Records from a dataset:
>>>>>

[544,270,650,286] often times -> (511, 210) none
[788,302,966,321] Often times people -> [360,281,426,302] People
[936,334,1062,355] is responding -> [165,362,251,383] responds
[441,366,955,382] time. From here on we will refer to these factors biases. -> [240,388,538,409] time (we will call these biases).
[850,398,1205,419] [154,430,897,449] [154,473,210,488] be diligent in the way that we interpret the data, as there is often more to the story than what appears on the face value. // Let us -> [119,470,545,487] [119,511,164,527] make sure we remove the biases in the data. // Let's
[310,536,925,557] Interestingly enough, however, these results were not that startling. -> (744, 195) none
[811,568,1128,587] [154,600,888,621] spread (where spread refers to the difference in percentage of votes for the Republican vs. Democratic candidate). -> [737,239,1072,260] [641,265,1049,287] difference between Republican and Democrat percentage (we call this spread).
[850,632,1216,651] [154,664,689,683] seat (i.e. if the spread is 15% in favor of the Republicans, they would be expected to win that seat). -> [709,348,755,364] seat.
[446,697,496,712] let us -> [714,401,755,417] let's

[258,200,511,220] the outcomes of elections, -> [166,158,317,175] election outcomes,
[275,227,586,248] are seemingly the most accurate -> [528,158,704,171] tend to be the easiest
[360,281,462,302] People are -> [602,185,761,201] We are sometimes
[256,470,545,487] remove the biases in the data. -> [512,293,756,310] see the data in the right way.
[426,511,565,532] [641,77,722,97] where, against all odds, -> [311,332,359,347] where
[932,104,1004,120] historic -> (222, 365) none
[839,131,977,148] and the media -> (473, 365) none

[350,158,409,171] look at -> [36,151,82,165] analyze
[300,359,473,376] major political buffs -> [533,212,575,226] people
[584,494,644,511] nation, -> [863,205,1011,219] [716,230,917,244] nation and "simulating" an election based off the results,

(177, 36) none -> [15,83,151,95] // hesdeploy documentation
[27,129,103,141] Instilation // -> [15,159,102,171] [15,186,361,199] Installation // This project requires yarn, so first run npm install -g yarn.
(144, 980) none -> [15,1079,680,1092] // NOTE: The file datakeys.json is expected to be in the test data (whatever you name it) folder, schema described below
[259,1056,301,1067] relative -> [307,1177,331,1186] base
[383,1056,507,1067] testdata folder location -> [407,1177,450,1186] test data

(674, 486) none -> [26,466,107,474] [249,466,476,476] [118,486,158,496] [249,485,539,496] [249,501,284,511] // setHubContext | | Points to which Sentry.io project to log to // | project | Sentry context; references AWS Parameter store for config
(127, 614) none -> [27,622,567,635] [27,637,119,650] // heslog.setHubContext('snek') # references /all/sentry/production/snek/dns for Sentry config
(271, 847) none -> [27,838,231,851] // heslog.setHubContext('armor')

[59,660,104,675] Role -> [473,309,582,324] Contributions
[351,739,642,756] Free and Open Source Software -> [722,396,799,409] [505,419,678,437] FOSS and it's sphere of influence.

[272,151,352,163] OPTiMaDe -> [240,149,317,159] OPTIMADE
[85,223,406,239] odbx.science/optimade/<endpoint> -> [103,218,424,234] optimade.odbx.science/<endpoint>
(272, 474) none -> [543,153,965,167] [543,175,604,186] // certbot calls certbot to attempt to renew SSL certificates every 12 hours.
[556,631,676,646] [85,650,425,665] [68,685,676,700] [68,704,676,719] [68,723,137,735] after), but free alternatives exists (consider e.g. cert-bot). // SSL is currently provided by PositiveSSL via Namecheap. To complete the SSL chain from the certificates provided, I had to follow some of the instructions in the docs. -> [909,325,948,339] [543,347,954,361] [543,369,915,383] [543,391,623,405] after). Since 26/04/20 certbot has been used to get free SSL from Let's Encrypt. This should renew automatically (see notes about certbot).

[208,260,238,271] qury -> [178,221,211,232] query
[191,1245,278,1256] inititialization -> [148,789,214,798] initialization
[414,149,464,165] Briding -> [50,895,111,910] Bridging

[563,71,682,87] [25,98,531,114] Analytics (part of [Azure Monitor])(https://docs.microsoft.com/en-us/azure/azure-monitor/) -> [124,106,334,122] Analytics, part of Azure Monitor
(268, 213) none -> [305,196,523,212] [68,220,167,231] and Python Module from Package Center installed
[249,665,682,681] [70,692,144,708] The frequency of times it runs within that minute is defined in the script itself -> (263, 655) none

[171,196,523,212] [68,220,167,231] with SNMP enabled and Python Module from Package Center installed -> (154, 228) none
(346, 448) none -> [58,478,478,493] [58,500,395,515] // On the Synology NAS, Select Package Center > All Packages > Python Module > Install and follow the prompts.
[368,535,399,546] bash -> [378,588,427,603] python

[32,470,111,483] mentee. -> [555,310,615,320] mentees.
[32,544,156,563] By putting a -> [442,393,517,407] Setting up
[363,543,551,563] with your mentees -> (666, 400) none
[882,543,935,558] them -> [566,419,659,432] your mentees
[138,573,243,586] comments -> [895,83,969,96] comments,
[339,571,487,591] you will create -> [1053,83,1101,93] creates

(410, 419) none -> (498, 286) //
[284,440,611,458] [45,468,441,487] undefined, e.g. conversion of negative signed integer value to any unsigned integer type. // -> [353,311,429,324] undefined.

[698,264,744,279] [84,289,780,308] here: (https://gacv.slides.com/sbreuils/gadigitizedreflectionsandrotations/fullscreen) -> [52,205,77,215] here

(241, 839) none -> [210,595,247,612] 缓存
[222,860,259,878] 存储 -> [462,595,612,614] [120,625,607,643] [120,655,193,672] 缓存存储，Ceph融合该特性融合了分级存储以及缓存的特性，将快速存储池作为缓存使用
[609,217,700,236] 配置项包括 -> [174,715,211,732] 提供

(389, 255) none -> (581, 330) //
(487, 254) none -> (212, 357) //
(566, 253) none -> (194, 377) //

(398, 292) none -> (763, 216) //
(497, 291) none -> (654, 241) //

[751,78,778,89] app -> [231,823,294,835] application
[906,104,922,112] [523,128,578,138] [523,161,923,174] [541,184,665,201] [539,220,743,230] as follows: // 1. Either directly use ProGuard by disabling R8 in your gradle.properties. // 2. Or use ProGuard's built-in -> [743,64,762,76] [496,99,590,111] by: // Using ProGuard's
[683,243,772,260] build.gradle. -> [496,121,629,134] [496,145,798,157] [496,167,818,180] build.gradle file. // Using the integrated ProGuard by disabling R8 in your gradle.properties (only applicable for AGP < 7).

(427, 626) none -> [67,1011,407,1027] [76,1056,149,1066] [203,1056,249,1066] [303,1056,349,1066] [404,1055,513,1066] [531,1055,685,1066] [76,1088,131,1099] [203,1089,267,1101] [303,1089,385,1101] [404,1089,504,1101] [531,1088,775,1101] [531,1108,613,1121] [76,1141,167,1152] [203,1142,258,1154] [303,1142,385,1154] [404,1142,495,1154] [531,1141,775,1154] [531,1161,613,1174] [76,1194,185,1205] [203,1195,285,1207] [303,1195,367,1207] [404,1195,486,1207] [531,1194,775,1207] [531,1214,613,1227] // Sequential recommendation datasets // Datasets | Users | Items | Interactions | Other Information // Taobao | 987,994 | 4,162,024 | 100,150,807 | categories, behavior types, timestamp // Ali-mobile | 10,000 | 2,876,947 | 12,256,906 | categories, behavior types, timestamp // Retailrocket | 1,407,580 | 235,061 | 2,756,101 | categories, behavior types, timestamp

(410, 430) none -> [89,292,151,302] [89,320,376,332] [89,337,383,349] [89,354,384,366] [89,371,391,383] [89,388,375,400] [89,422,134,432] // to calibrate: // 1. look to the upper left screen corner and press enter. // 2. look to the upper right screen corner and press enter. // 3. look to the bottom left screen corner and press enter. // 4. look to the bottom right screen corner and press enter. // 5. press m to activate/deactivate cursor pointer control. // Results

<<<<<

# [WHAT IS EXPECTED]
Your answer must consist solely of the lines above between the line holding "[32,470,111,483] mentee. ->" and the line holding "[882,543,935,558] them ->", inclusive, copied exactly.

# [ANSWER BOX]
[32,470,111,483] mentee. -> [555,310,615,320] mentees.
[32,544,156,563] By putting a -> [442,393,517,407] Setting up
[363,543,551,563] with your mentees -> (666, 400) none
[882,543,935,558] them -> [566,419,659,432] your mentees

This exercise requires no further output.